Records:
= = = = =

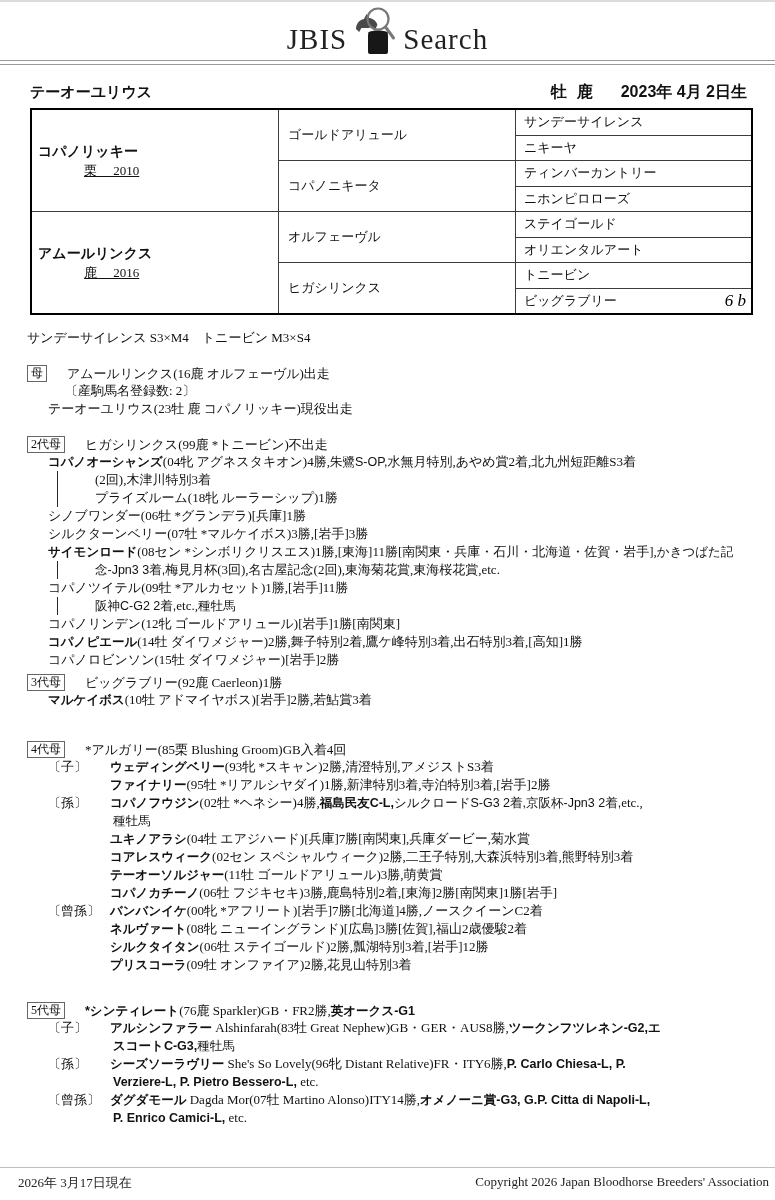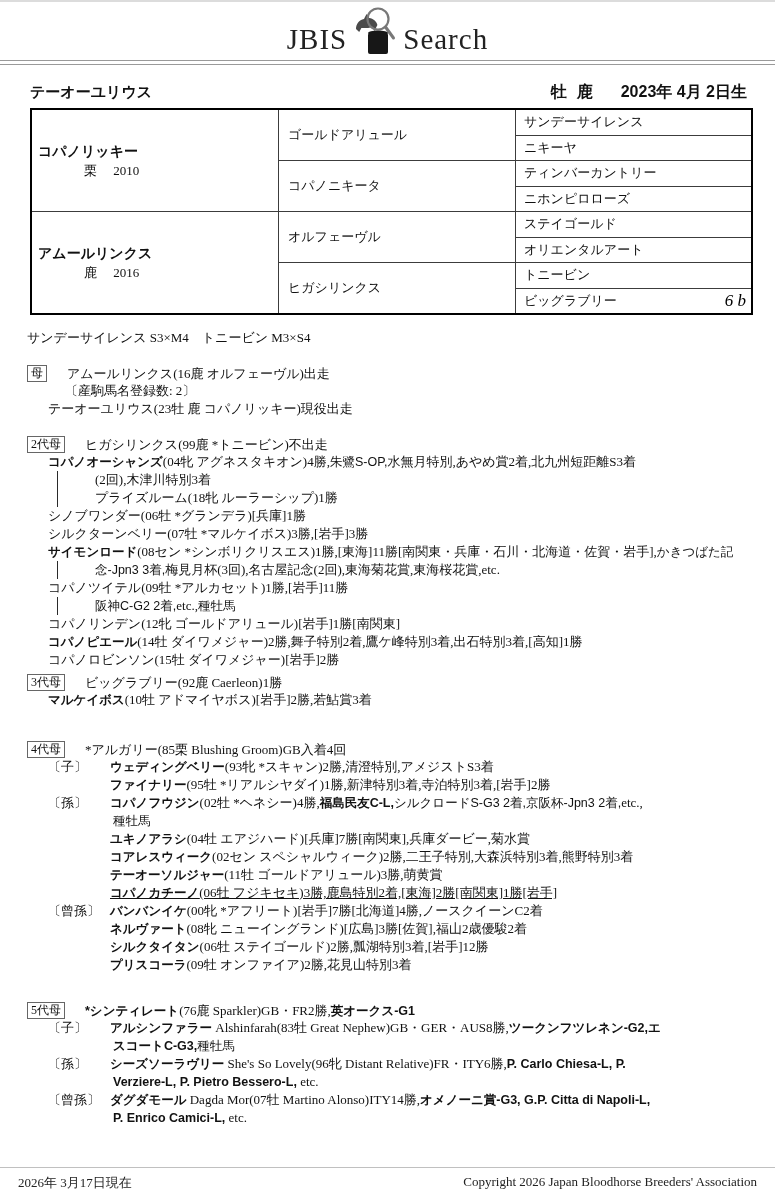"栗 2010" .p-coat { text-decoration: none -> underline }
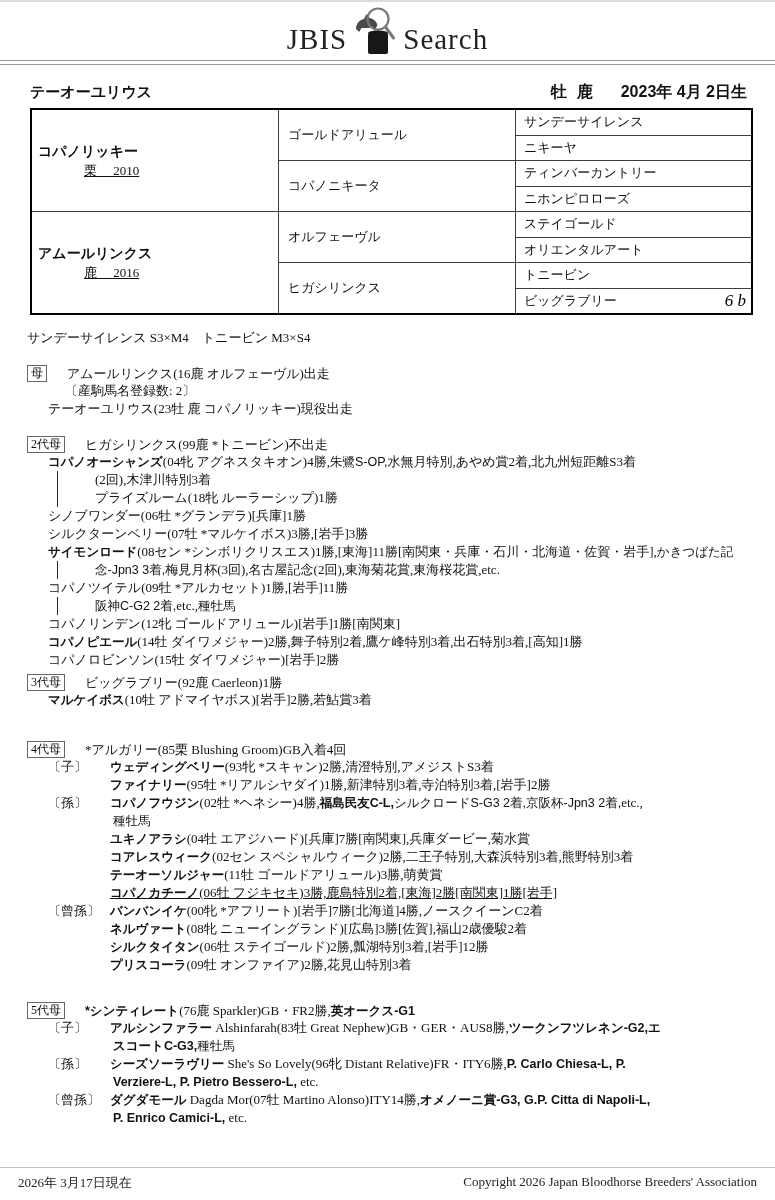"コパノカチーノ(06牡" div.sec-line { text-decoration: underline -> none }
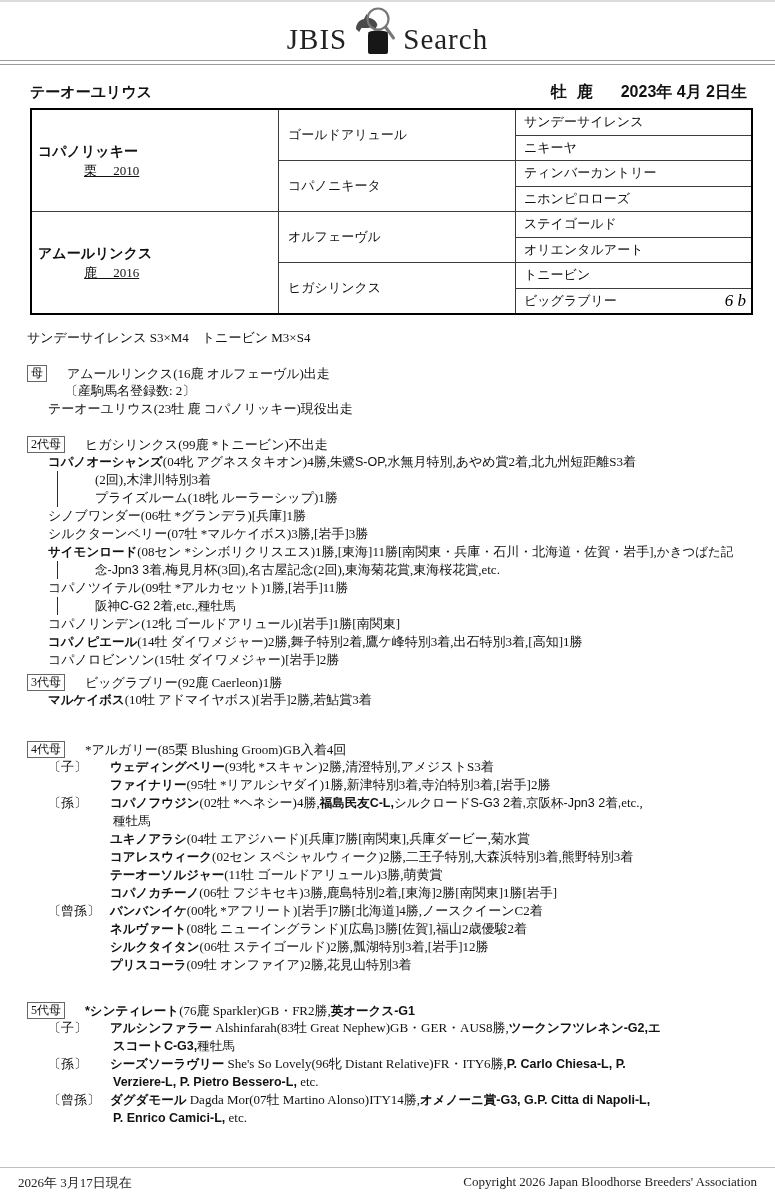"2026年 3月17日現在" .footer-row { padding: 6px 18px 8px 18px -> 6px 6px 8px 18px }
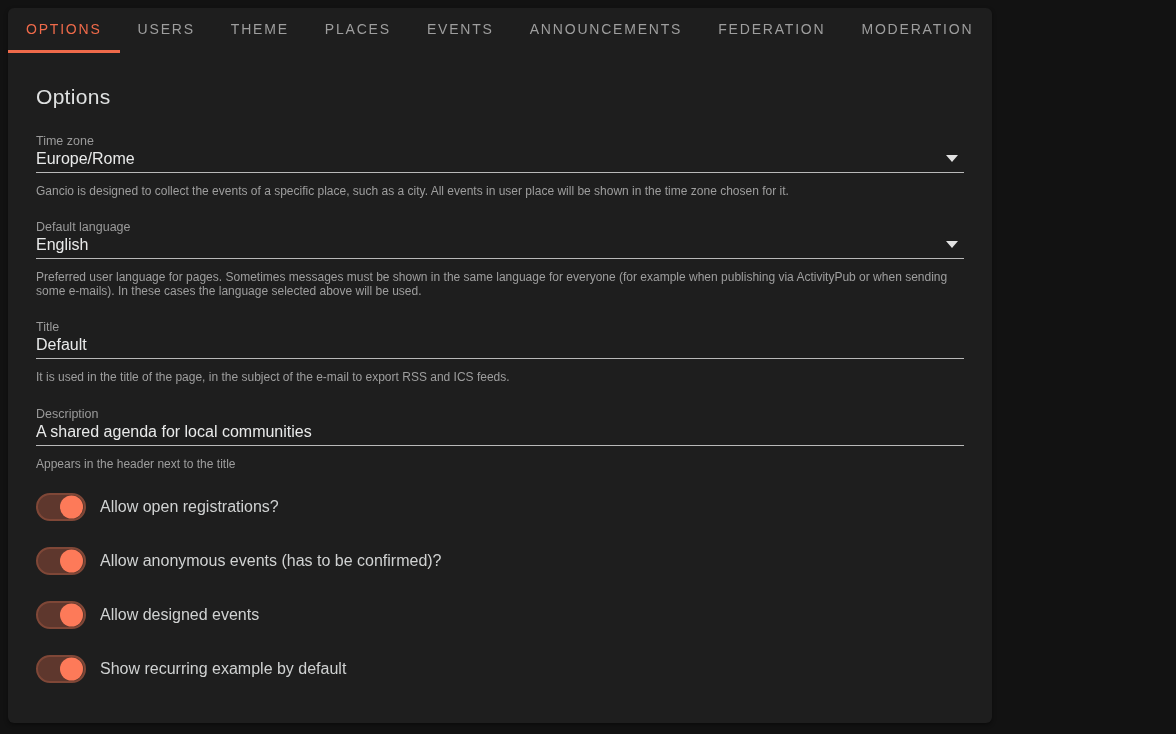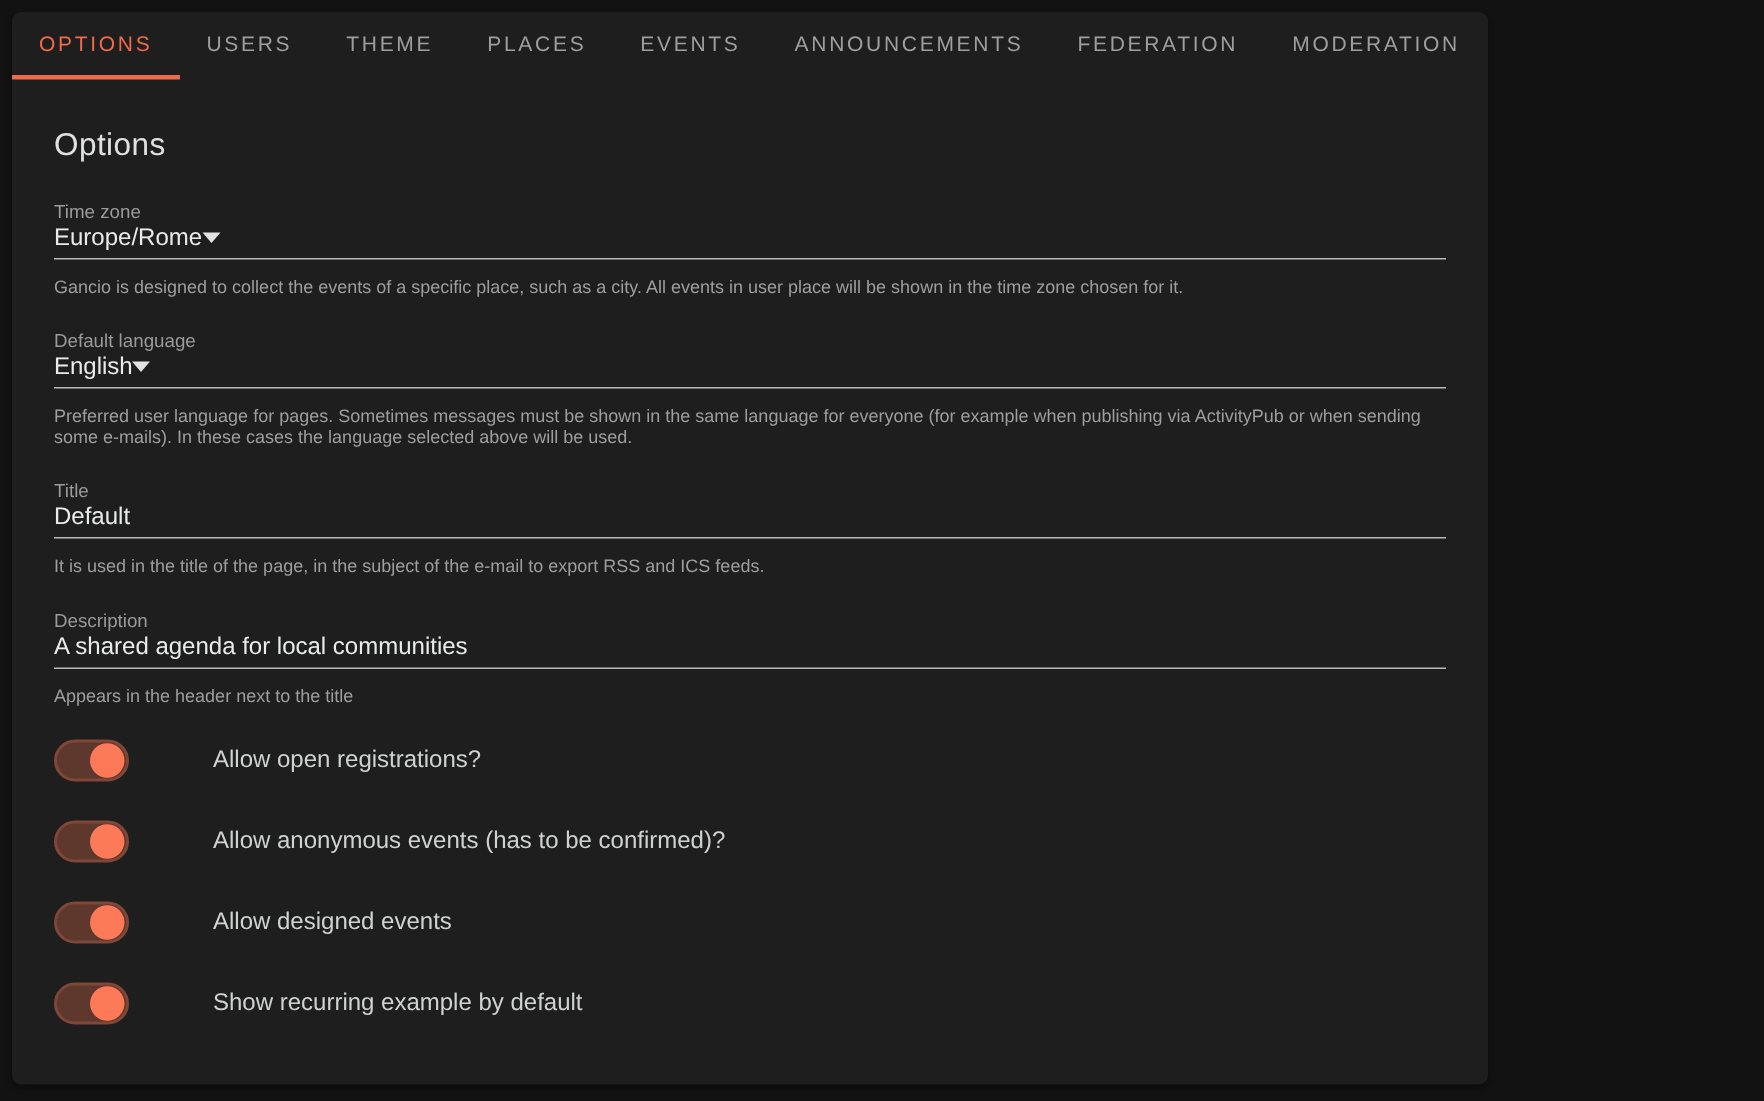"Europe/Rome" .f-row { justify-content: none -> space-between }
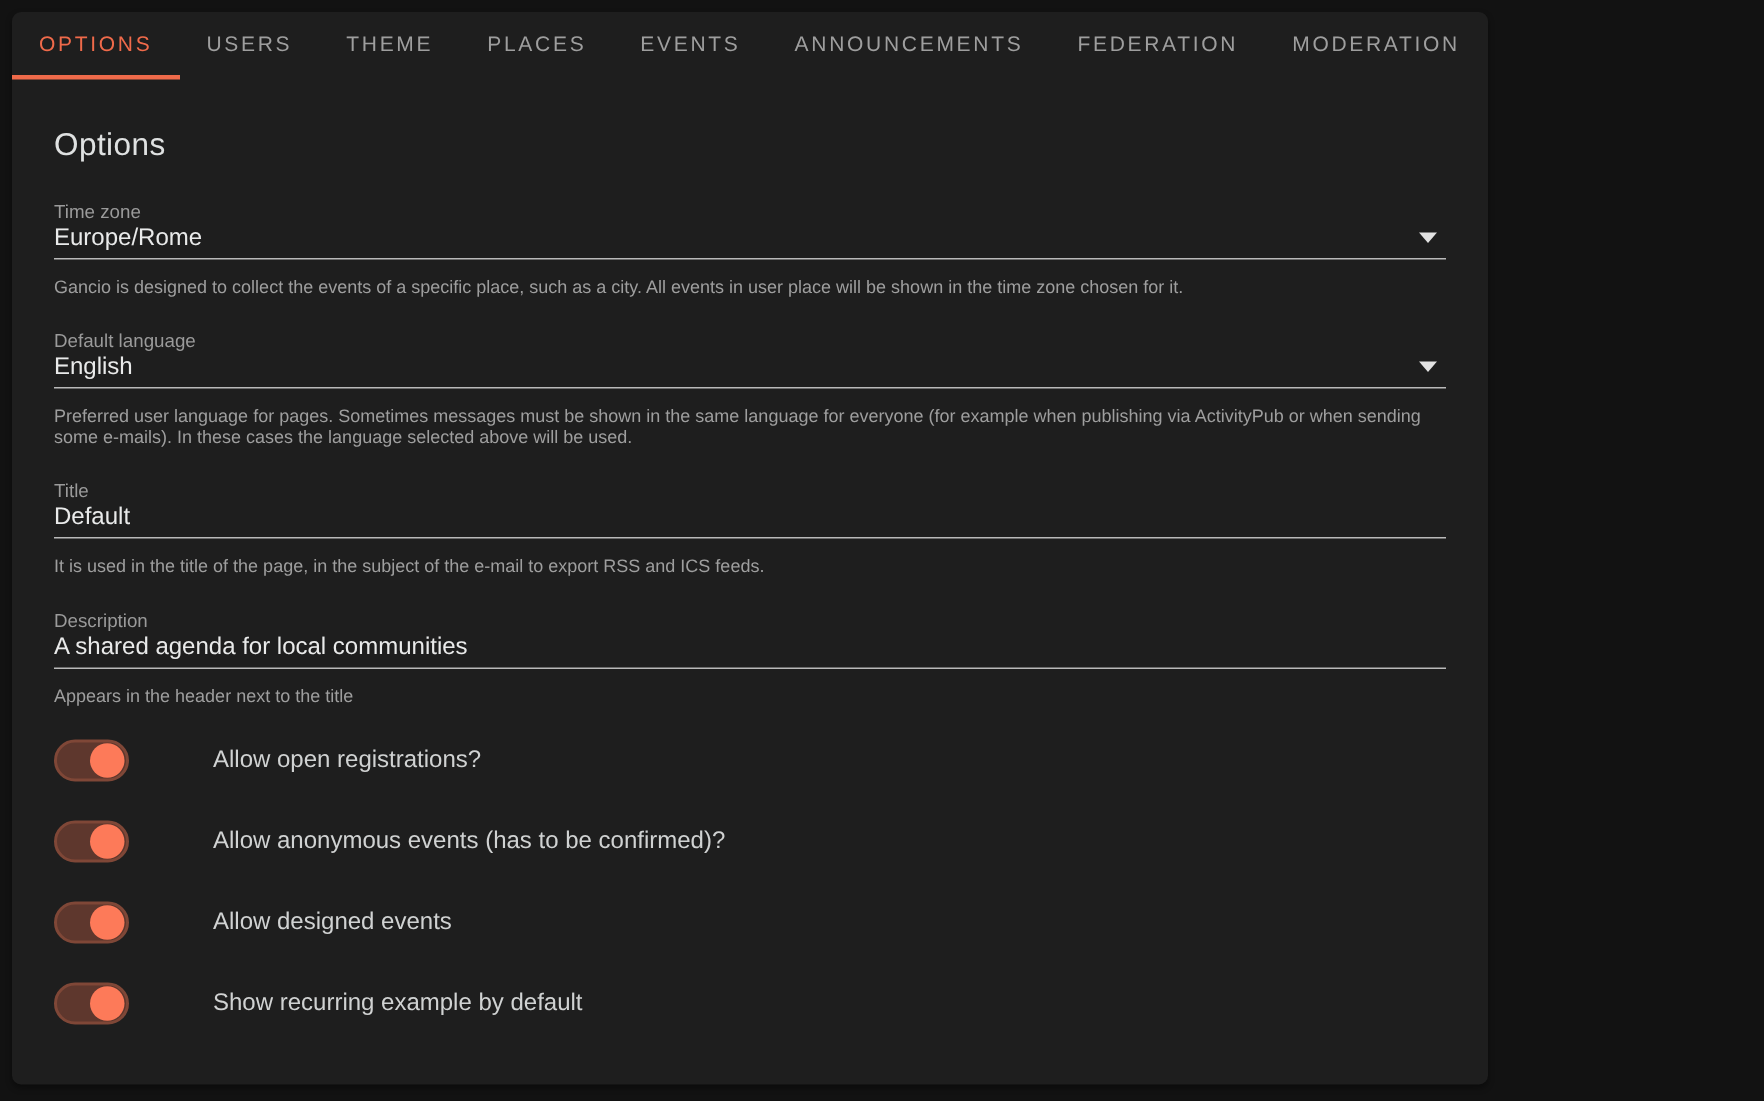"Allow open registrations?" .toggle-row { gap: 42px -> none }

= = = = =

Assignment: From the first line to the last, give the data again exactly, but without pictures.

Worked solution:
"栗 2010" .p-coat { text-decoration: none -> underline }
"コパノカチーノ(06牡" div.sec-line { text-decoration: underline -> none }
"2026年 3月17日現在" .footer-row { padding: 6px 18px 8px 18px -> 6px 6px 8px 18px }
"Europe/Rome" .f-row { justify-content: none -> space-between }
"Allow open registrations?" .toggle-row { gap: 42px -> none }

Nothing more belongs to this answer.